I was really lucky that one of my Rippy mates, Scott, was headed to pick up one of his friends just when I needed to get dropped off at the airport. I didn’t have to pay for a shuttle and I got to have a nice ride to the airport with a friend (thanks again Scott! I really appreciated it!!!). And, on the plus side, he didn’t get lost…he knew where the heck he was going. All in all it was a great send off.

At the airport I arrived at check in about 4 hours before my flight was due to leave (ah yes, because my flight was delayed…) with two HUGE backpacks that were 10 kilos over the weight limit. The woman at check in told me that I had to get rid of my 10 kilos or pay 10 NZD per kilo to have them put on the flight.

Being that I am really convincing I made a deal with her. I said I would get rid of at least 3 kilos if she would let me check the rest for free. And guess what…she bought it! We had a deal and I had to sit at check in and go through all my stuff to make it work. Pulling out underwear, make-up bags, power cords and all sorts of other random junk I finally made it to a decent weight limit. I was all checked in. Now it was just time to wait.

I sat for what seemed like AGES at the airport. I was so early that my flight didn’t even have a designated gate. I managed to find some free internet and caught up on all of my important emails (ie: facebook and gchatting with my dad…the realllllllly import things!).

Finally (literally 4 hours later) it was time to board the flight. Aerolinas Argentinas flight 1182. Man was it packed. I was lucky enough to have an isle seat and unlucky enough to sit next to a bizarre Israeli man that had a great obsession with Lady Gaga (Yes, he listened to Lady Gaga on HIS CELL PHONE, for all to hear, pretty much the WHOLE flight! He even sang along to EVERY song…I was so far beyond over it that I didn’t even say a word. I didn’t know whether to laugh or be put off. So I chose indifference.).

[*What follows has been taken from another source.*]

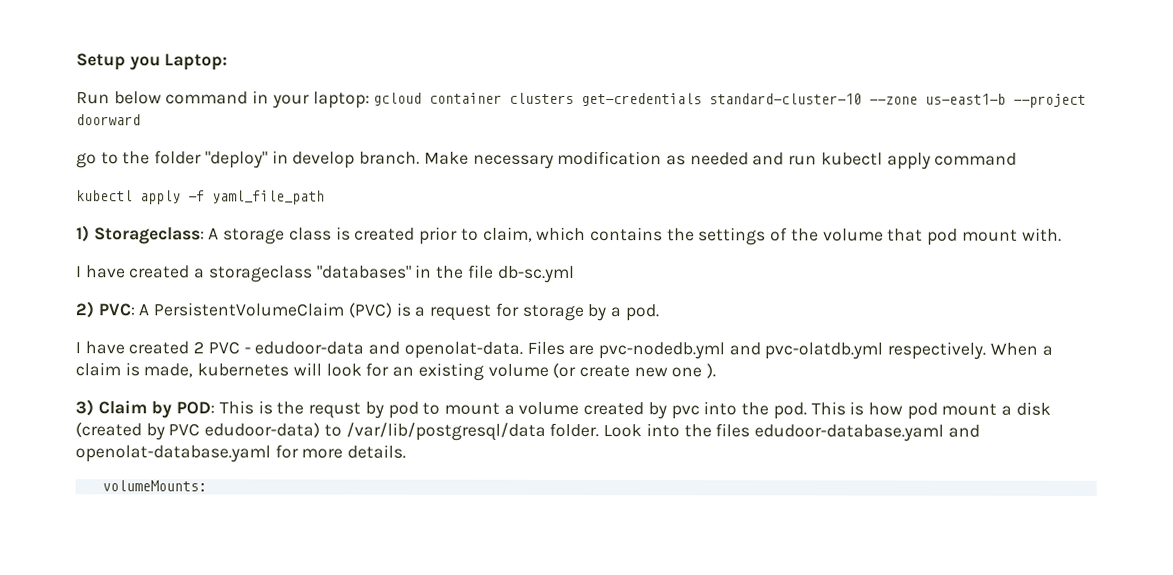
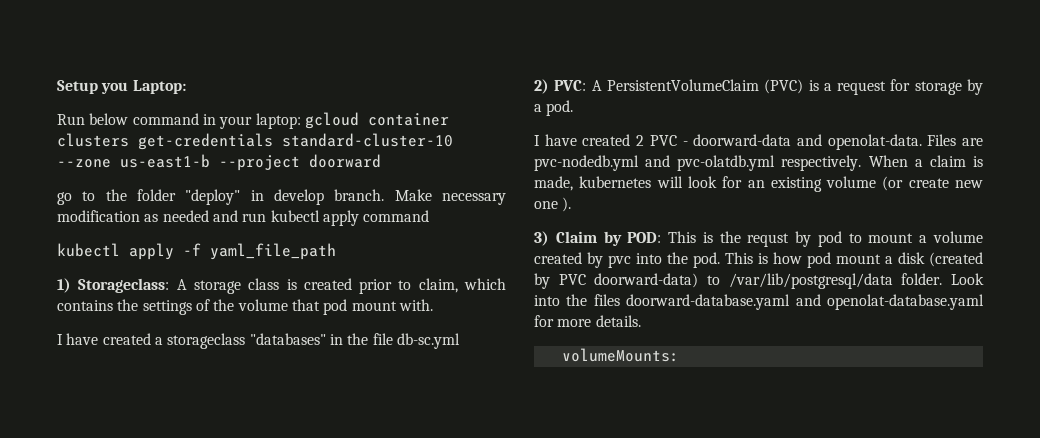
[254,341,365,355] edudoor-data -> [693,134,792,146] doorward-data
[204,422,321,438] edudoor-data) -> [594,273,699,288] doorward-data)
[753,424,944,442] edudoor-database.yaml -> [626,294,791,310] doorward-database.yaml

3 hours or so later we touched down in Sydney. I am always full of nerves when I enter a new country. I never know what to expect from customs officers. Will they be nice? Will they ask me a million questions about why I am here? Are they going to strip search me? What is going to happen?

Well this is how it went:

  1. Waiting to get my bags an officer came up to me and said, “Excuse me miss. Do you have any beef jerky or granola bars in your purse today?” As I quickly replied with a confused smirk, “Beef jerky? Huh? No. I am a vegetarian. I would never touch the stuff. Ew!” He just smiled and gave me a chuckle and then stamped my immigration card and walked away, wishing me a good meat free day!
  2. Then I had to walk through the real immigration line. This was the freaky part. I was so nervous. It was my turn and I handed the woman my passport and my declarations card. She literally scanned my card, scanned my passport, looked at me and went “huh” and gave me a nod to walk through to the exit. That was all. Nothing else. No “hello”. No “you can go now”. Just “huh”. It was very strange, but I will never question it because I guess that huh is better than “please step into the back room, miss…we need to ask you some questions…”
  3. Now I had to wait in line to exit. This is the part where they pull random people aside and scan bags and do full searches. I was just screaming to be searched. I had two 70 Liter backpacking backpacks attached to me: one on my front and one on my back. I looked like I was smuggling a small baby into the country. I had a totally weight of 30 kilos. People were looking at me as if I was nuts (which I was) to have all that stuff. The officer at the front of the line filtered me into isle one. What was isle one? I was convinced it was the line that they scanned bags. I was so close but so far away. I KNEW that they were going to go through all of my things. I just wanted to be free! I waited in line for about 10 minutes until I reached the front. The officer looked me up and down and asked, “Is all of that yours?” I just smiled and answered, “yeah, I know. Too much! I gotta get rid of most of it. I just didn’t have the time.” He just smiled and said, “shoot. Ok! You can exit!”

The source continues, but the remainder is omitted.